++++ Data supplied

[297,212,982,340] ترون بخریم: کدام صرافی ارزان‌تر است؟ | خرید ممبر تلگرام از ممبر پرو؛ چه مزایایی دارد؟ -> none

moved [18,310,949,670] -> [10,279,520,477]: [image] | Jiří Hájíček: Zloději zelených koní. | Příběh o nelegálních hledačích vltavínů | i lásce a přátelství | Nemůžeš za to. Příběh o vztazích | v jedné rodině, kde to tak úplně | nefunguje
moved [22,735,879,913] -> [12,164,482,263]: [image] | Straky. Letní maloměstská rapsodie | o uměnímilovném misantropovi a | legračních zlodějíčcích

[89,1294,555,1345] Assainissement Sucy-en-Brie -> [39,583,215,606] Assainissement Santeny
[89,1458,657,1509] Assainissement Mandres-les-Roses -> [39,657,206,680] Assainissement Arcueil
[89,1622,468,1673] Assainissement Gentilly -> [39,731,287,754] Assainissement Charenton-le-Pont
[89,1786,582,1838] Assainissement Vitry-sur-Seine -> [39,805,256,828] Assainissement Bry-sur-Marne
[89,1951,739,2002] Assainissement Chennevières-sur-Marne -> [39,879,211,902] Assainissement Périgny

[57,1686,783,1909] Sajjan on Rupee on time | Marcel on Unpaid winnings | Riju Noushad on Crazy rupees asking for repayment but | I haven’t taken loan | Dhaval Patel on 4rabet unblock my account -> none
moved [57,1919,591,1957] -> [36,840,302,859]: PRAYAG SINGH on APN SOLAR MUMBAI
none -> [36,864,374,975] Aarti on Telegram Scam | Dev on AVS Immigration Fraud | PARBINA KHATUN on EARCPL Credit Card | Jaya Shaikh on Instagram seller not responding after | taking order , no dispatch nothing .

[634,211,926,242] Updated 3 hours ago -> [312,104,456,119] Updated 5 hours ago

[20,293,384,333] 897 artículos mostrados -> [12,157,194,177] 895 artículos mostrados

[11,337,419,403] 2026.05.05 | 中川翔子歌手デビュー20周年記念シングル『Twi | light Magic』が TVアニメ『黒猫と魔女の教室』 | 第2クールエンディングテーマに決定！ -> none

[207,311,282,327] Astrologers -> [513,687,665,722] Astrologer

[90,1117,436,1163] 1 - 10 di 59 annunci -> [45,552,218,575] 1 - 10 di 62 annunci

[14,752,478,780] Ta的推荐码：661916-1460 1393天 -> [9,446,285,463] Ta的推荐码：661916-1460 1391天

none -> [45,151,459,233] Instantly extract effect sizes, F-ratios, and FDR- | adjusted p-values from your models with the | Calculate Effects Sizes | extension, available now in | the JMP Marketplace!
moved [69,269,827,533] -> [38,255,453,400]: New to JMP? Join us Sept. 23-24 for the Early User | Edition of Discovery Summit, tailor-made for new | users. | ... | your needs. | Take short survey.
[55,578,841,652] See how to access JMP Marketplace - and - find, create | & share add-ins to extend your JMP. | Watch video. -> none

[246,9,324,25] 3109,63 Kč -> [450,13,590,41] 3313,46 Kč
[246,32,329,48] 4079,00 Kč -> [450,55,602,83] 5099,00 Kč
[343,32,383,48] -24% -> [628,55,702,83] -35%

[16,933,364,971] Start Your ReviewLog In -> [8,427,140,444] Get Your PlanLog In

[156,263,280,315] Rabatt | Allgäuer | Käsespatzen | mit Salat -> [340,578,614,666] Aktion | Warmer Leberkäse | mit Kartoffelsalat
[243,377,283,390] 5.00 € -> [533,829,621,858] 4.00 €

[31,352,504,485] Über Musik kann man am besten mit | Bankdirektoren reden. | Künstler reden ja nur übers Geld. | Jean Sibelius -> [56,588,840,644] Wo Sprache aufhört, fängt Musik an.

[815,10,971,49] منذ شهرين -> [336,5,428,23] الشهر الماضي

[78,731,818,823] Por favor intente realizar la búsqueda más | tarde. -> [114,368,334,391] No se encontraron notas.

++++++++

### [Your assignment]
The answer is the records above restated word for word from their opening line through the line that holds "[89,1294,555,1345] Assainissement Sucy-en-Brie", both included, and nothing else.

### [Response box]
[297,212,982,340] ترون بخریم: کدام صرافی ارزان‌تر است؟ | خرید ممبر تلگرام از ممبر پرو؛ چه مزایایی دارد؟ -> none

moved [18,310,949,670] -> [10,279,520,477]: [image] | Jiří Hájíček: Zloději zelených koní. | Příběh o nelegálních hledačích vltavínů | i lásce a přátelství | Nemůžeš za to. Příběh o vztazích | v jedné rodině, kde to tak úplně | nefunguje
moved [22,735,879,913] -> [12,164,482,263]: [image] | Straky. Letní maloměstská rapsodie | o uměnímilovném misantropovi a | legračních zlodějíčcích

[89,1294,555,1345] Assainissement Sucy-en-Brie -> [39,583,215,606] Assainissement Santeny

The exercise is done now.